Give back, exactly and with nothing else, the lines running from the one that contains "total: 529.38 -> 417.38" to the end of the entries below; do not include pictures.
#### RECORD EXCERPTS ####
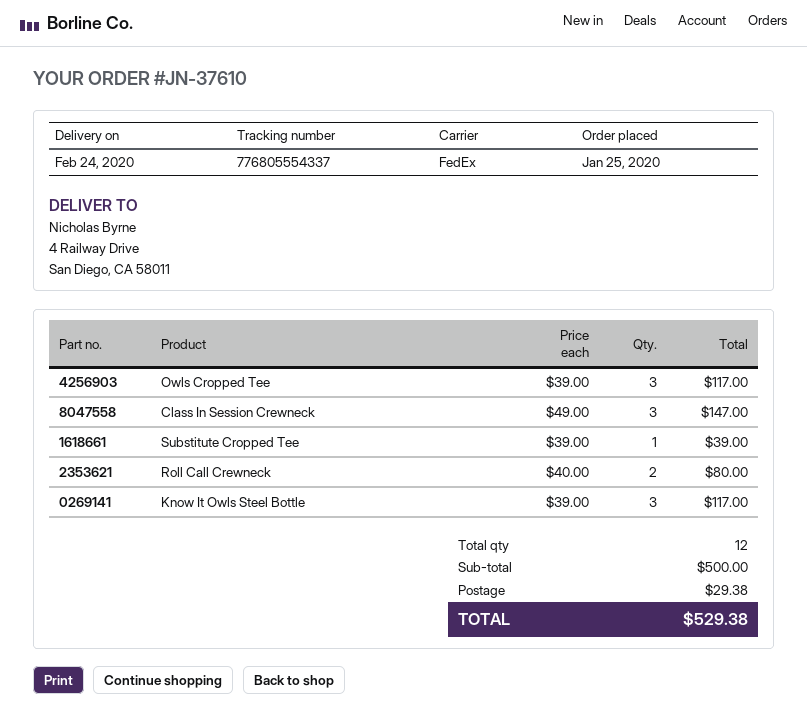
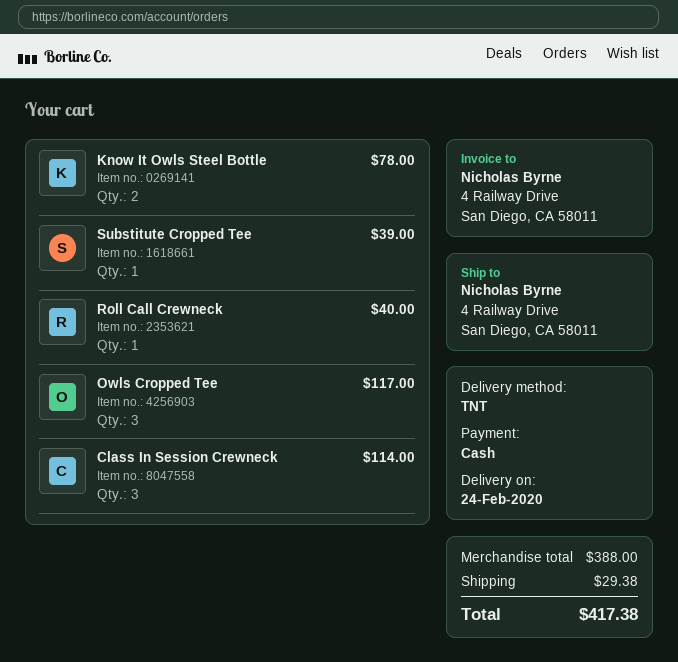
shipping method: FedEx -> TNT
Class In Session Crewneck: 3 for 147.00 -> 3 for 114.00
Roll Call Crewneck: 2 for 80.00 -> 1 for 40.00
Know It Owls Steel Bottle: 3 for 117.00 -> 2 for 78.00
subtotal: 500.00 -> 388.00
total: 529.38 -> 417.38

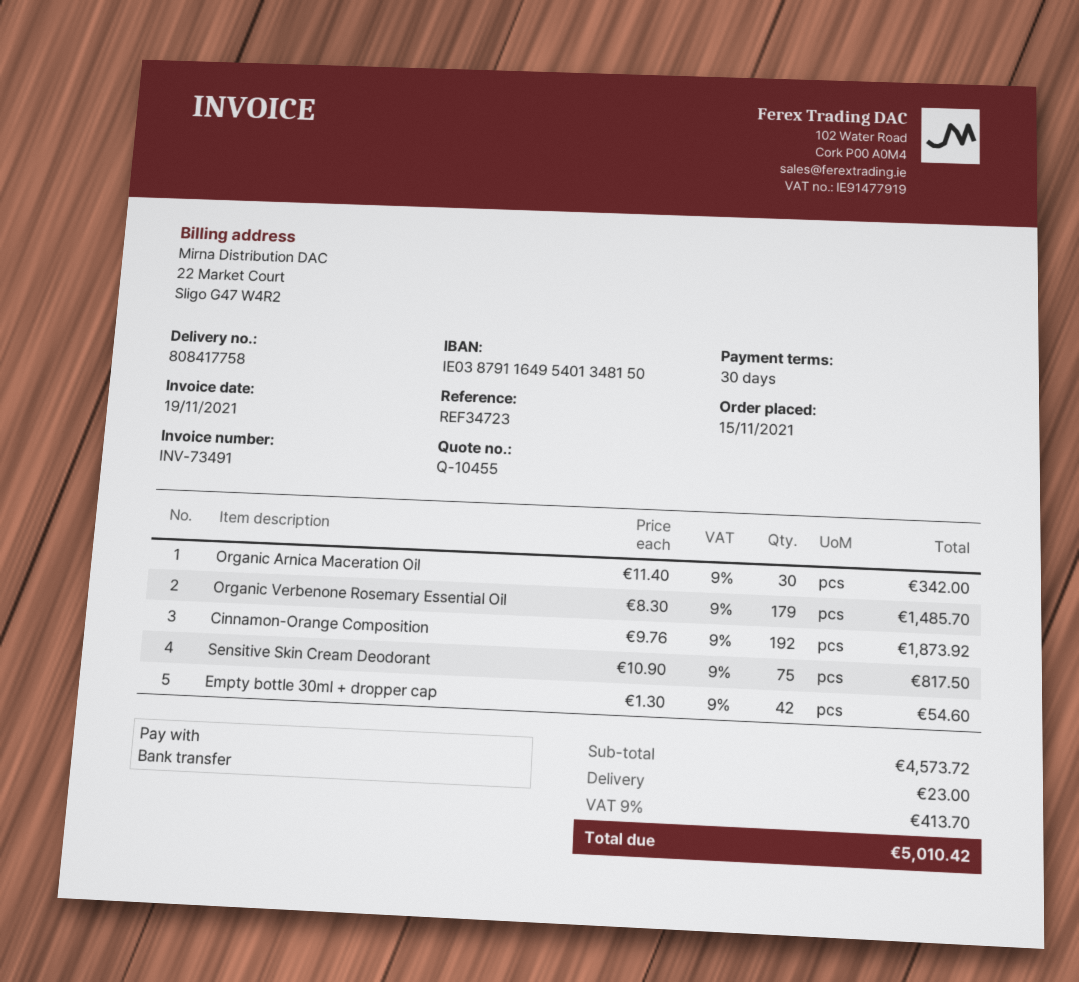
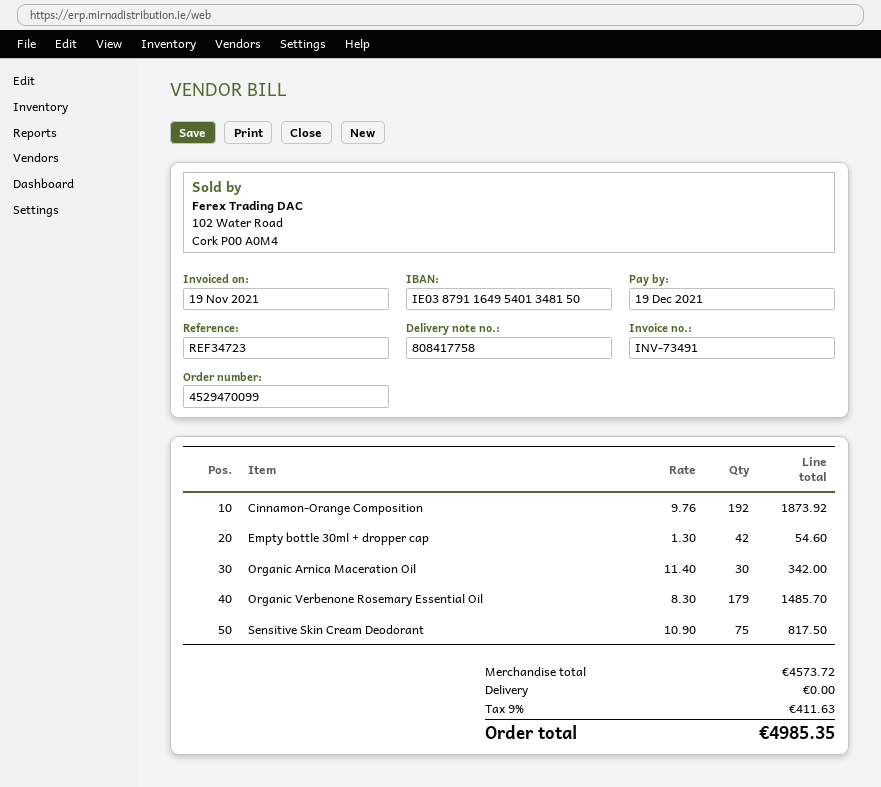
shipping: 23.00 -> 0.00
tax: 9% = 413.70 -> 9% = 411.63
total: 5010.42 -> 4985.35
####
**REPLY:**
total: 529.38 -> 417.38

shipping: 23.00 -> 0.00
tax: 9% = 413.70 -> 9% = 411.63
total: 5010.42 -> 4985.35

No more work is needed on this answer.